Day 4 – On Mukkanuma, farmers pray to the elements for assistance with harvestings, such as soil, rain, and fire. People eat meat delicacies on the last day.
Makara Sankranti is celebrated in Karnataka by a tradition known as “Ellu Birodhu,” in which ladies exchange “Ellu Bella” (a regional delicacy made from freshly cut sugarcane, sesame seeds, jaggery, and coconut) with at least ten families. “ellu bella thindu olle maathadi,” which means “consume the mixture of sesame seeds and jaggery and only speak good,” is a popular Kannada proverb at the moment.
To celebrate “Suggi,” or “harvest festival,” farmers dress their bulls and cows in colorful costumes. In a ritual known as “Kichchu Haayisuvudu,” farmers and their bulls jump over fire. To make the best out of your festive vacation, check the top 10 hill stations in Karnataka.
Makar Sankranti in India and especially in Kerala is celebrated in a very different way that holds the significance of Southern India. When the Makara Jyothi, the heavenly star, shines in the sky on Makar Sankranti, thousands flock to see the Makara Vilakku (flame atop Ponnambalamedu hill) near the Sabarimala temple. Lord Ayyappa Swami, according to legend, appears in the form of celestial illumination and blesses his devotees.
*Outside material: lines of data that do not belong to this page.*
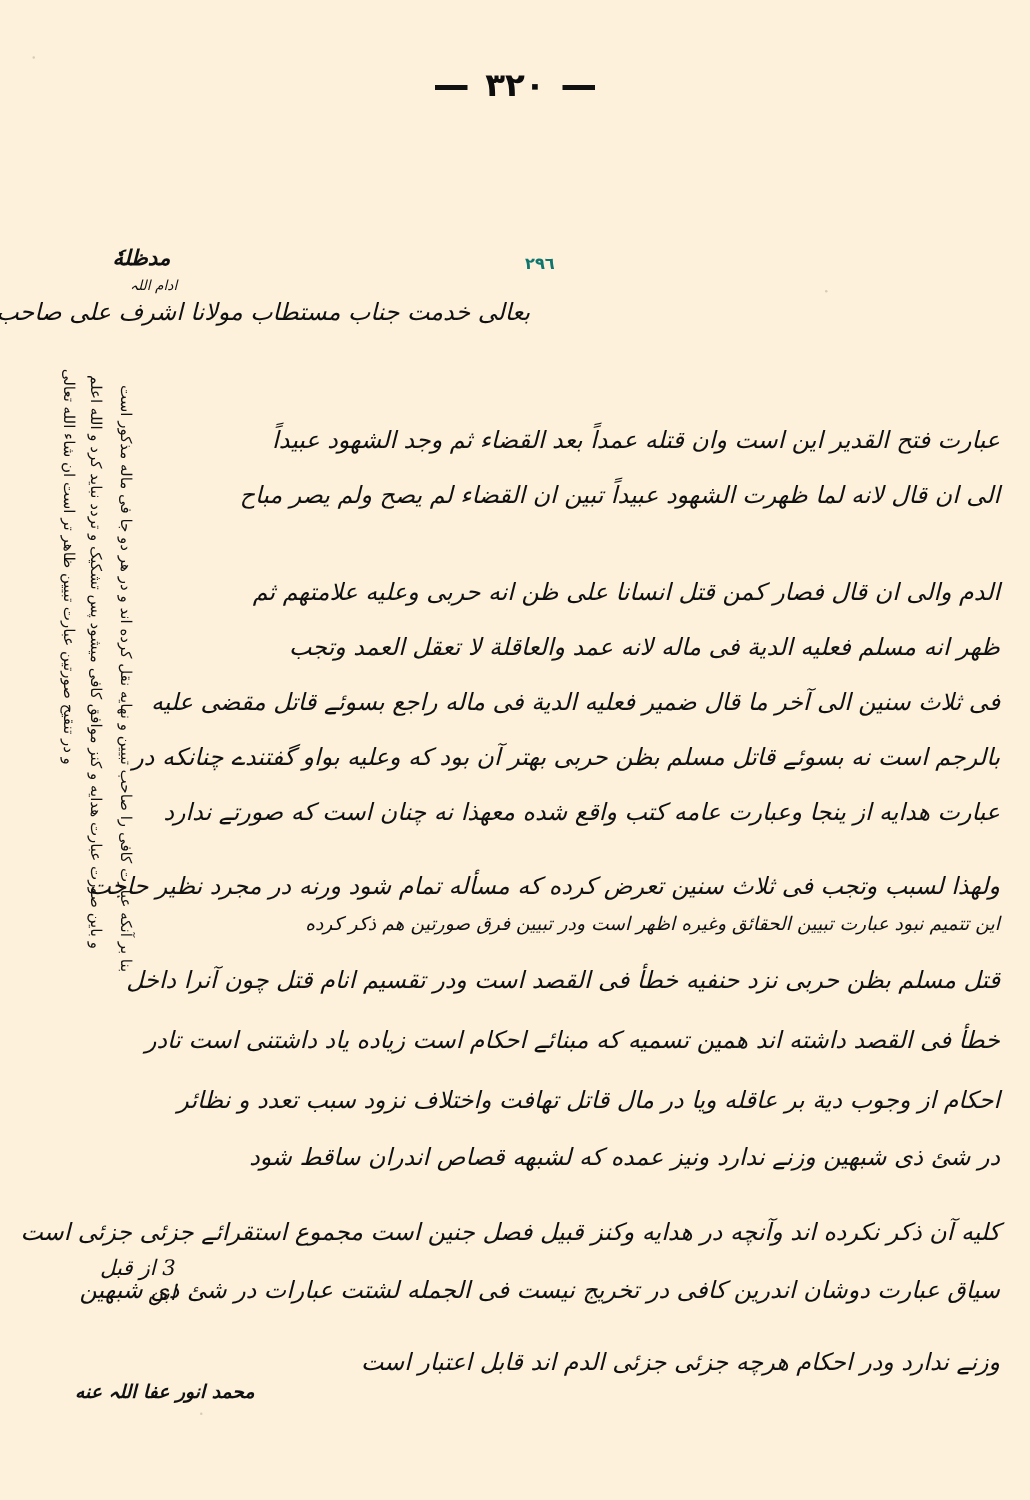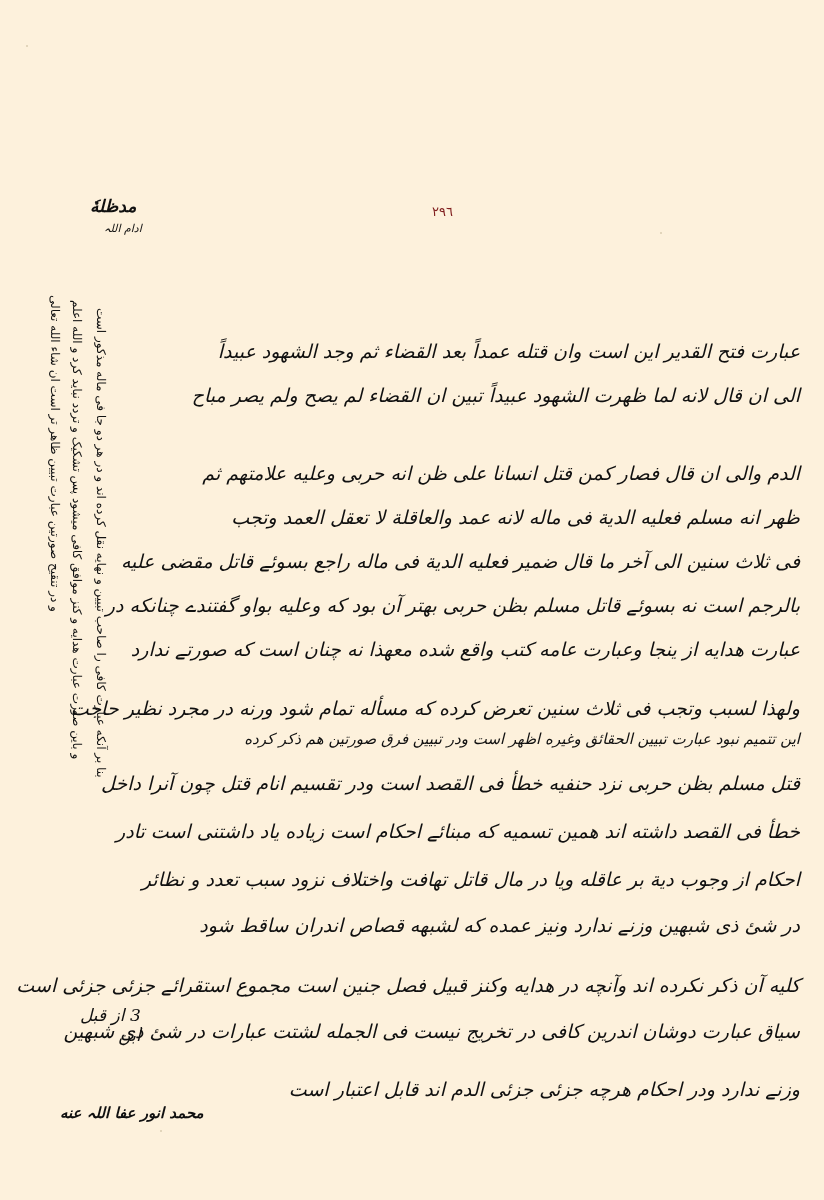"٣٢٠" div.page-number { html: none -> <div> <span></span><span>٣٢٠</span><span></span> </div> }
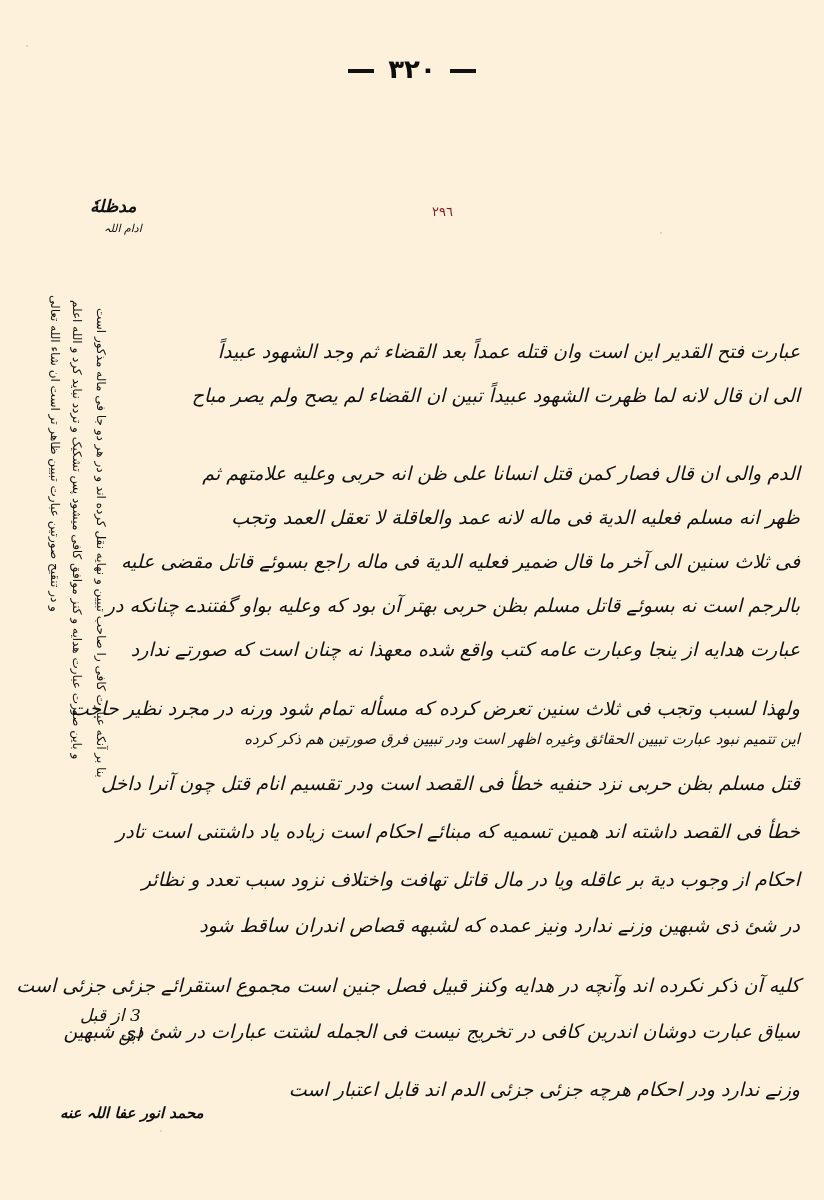"٢٩٦" .letter-number { color: #7f1d1d -> #0f766e; font-weight: normal -> bold; left: 432px -> 420px }
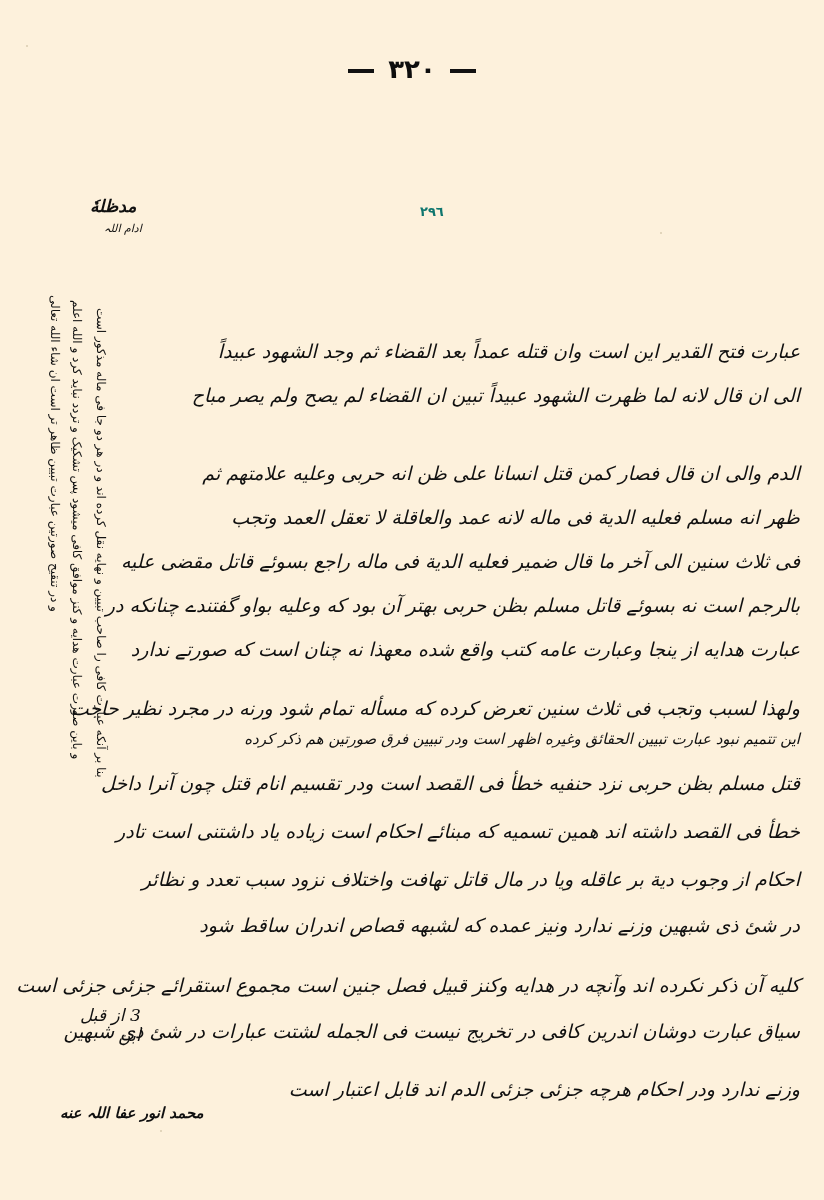"بعالی خدمت جناب مستطاب مولانا" div.hw { html: none -> <div>بعالی خدمت جناب مستطاب مولانا اشرف علی صاحب</div> }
People bathe in rivers and ponds and feast on seasonal delicacies to commemorate a good harvest (made with tilgud). Kite flying is something to look forward to once again. On the second day, people eat special khichdi (lentil-rice dish with cauliflower, peas, and potatoes), papad, ghee, and achaar, as well as chokha (roasted vegetable), papad, ghee, and achaar. Makar Sankranti is a Hindu festival in which kites, sesame seed and jaggery sweets, prayers, harvest, bonfires, and longer, warmer days are celebrated.